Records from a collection
--------------------------------------------------
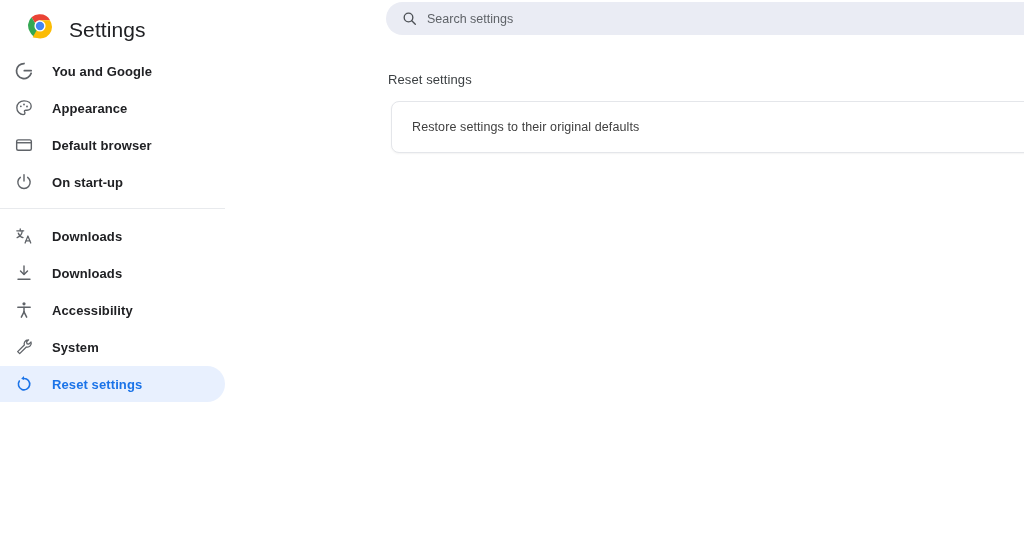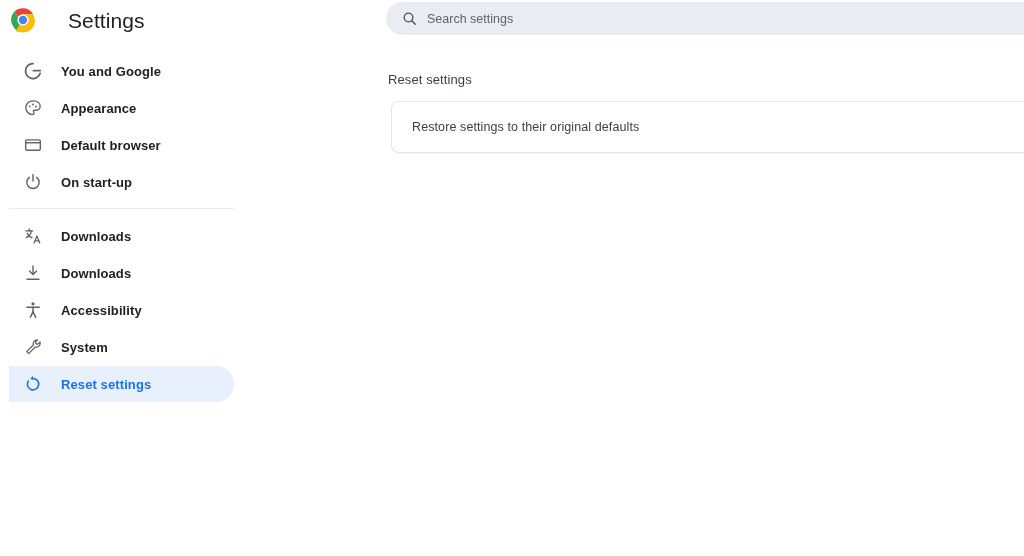--- a/index.html
+++ b/index.html
@@ -20,9 +20,9 @@
     background: #ffffff;
   }
   .brand {
-    position: absolute; left: 0; top: 0;
+    position: absolute; left: 17px; top: 0;
     height: 40px; width: 240px;
-    display: flex; align-items: center; gap: 16px;
+    display: flex; align-items: flex-end;
   }
   .brand-logo {
     width: 28px; height: 28px; margin-left: 9px;

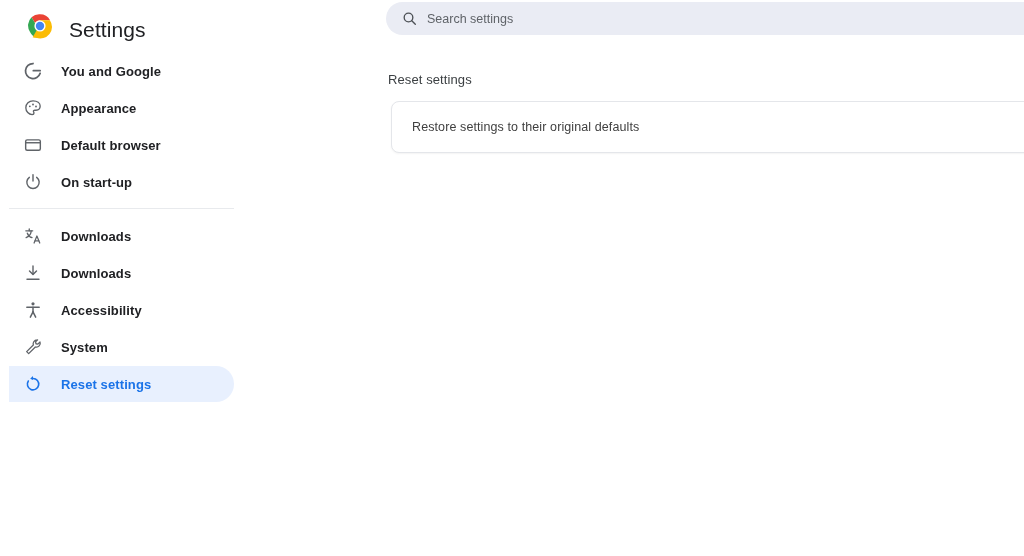--- a/index.html
+++ b/index.html
@@ -37,7 +37,7 @@
     line-height: 1;
   }
 
-  .nav { position: absolute; left: 0; top: 53px; width: 240px; margin-left: 9px; }
+  .nav { position: absolute; left: 0; top: 53px; width: 240px; }
   .nav-group { width: 240px; }
   .nav-item {
     position: relative;

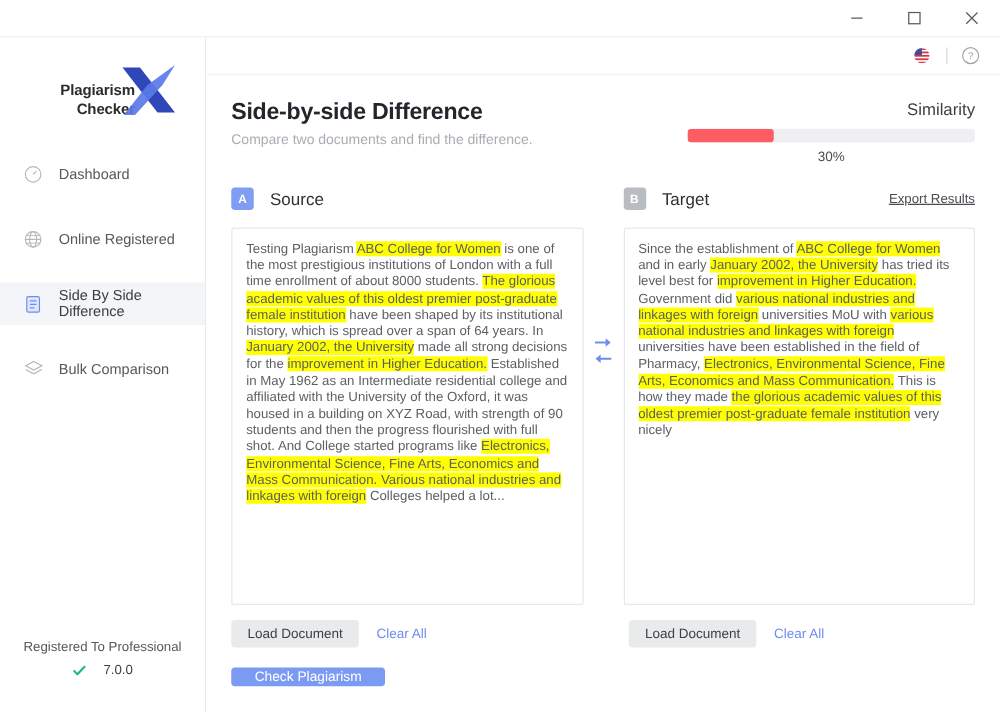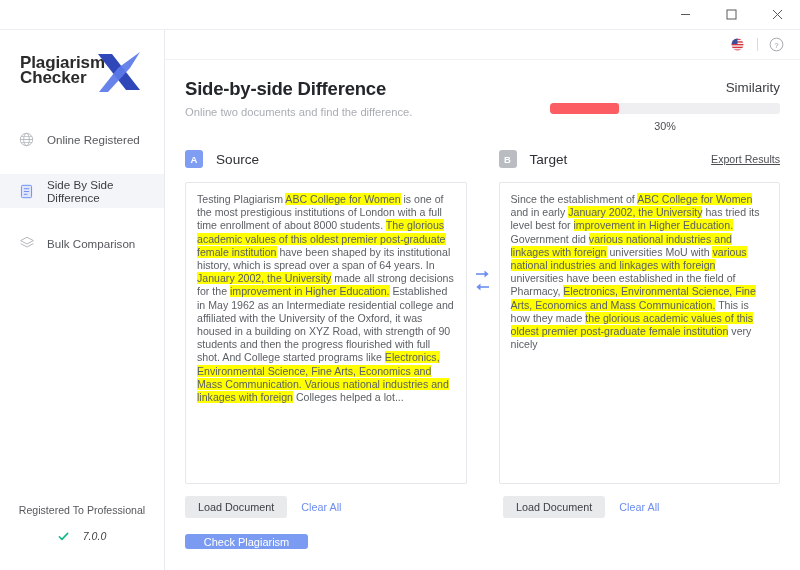--- a/index.html
+++ b/index.html
@@ -70,10 +70,10 @@
   }
   .logo-text {
     position: absolute;
-    left: 0; top: 9px;
+    left: 0; top: 19px;
     width: 88px;
-    text-align: left;
-    font-size: 17px;
+    text-align: right;
+    font-size: 12px;
     font-weight: bold;
     color: #2b2b2b;
     line-height: 15px;

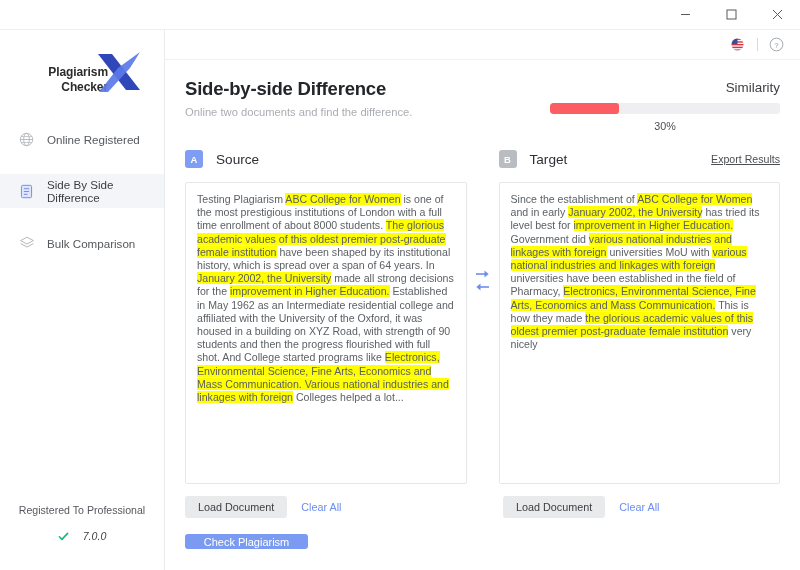--- a/index.html
+++ b/index.html
@@ -461,7 +461,7 @@
       <div class="head">
         <div>
           <div class="page-title">Side-by-side Difference</div>
-          <div class="page-sub">Online two documents and find the difference.</div>
+          <div class="page-sub">Compare two documents and find the difference.</div>
         </div>
         <div class="sim-block">
           <div class="sim-label">Similarity</div>

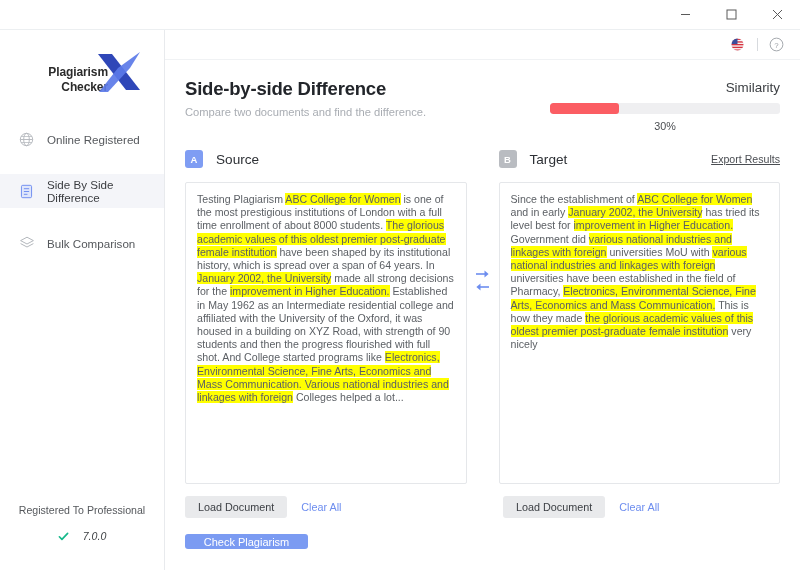--- a/index.html
+++ b/index.html
@@ -378,6 +378,15 @@
 
       <div class="nav">
 
+        <div class="nav-item">
+          <span class="nav-ico">
+            <svg width="15" height="15" viewBox="0 0 16 16">
+                <circle cx="8" cy="8" r="6.6" fill="none" stroke="currentColor" stroke-width="1"></circle>
+                <line x1="8" y1="8" x2="10.8" y2="5.2" stroke="currentColor" stroke-width="1"></line>
+              </svg>
+          </span>
+          <span>Dashboard</span>
+        </div>
 
         <div class="nav-item">
           <span class="nav-ico">

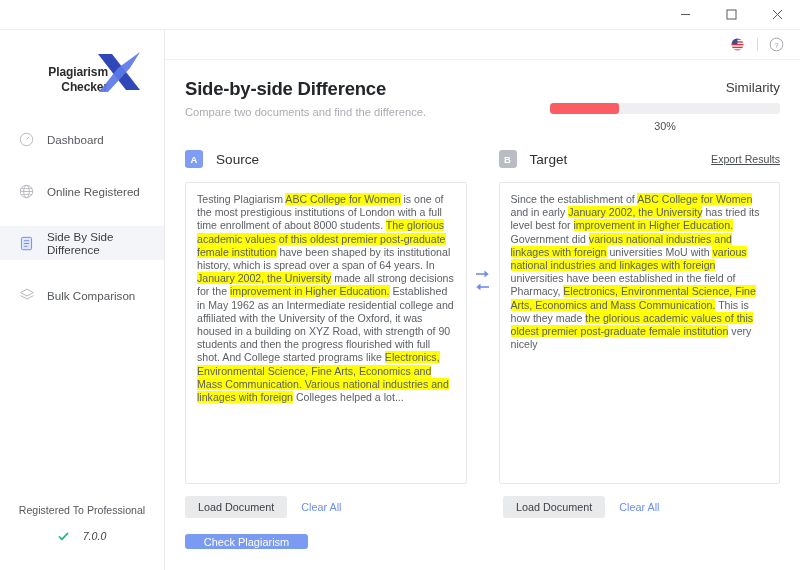--- a/index.html
+++ b/index.html
@@ -124,7 +124,7 @@
   .registered {
     font-size: 10.6px;
     color: #55585c;
-    margin-bottom: 14px;
+    margin-bottom: 6px;
   }
   .version-row {
     font-size: 10.6px;

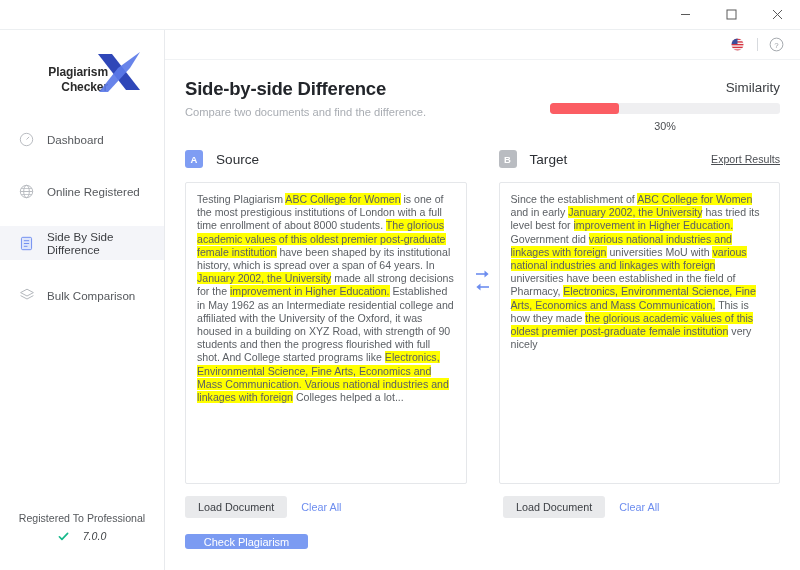--- a/index.html
+++ b/index.html
@@ -133,7 +133,6 @@
     align-items: flex-end;
     justify-content: center;
     gap: 14px;
-    font-style: italic;
   }
   .check-ico { color: #16b98b; display: flex; }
--------------------------------------------------
What to work on:
Read through the entries, then copy every line where the string "margin" is found.

Answer:
     width: 28px; height: 28px; margin-left: 9px;
-  .nav { position: absolute; left: 0; top: 53px; width: 240px; margin-left: 9px; }
-    margin-bottom: 14px;
+    margin-bottom: 6px;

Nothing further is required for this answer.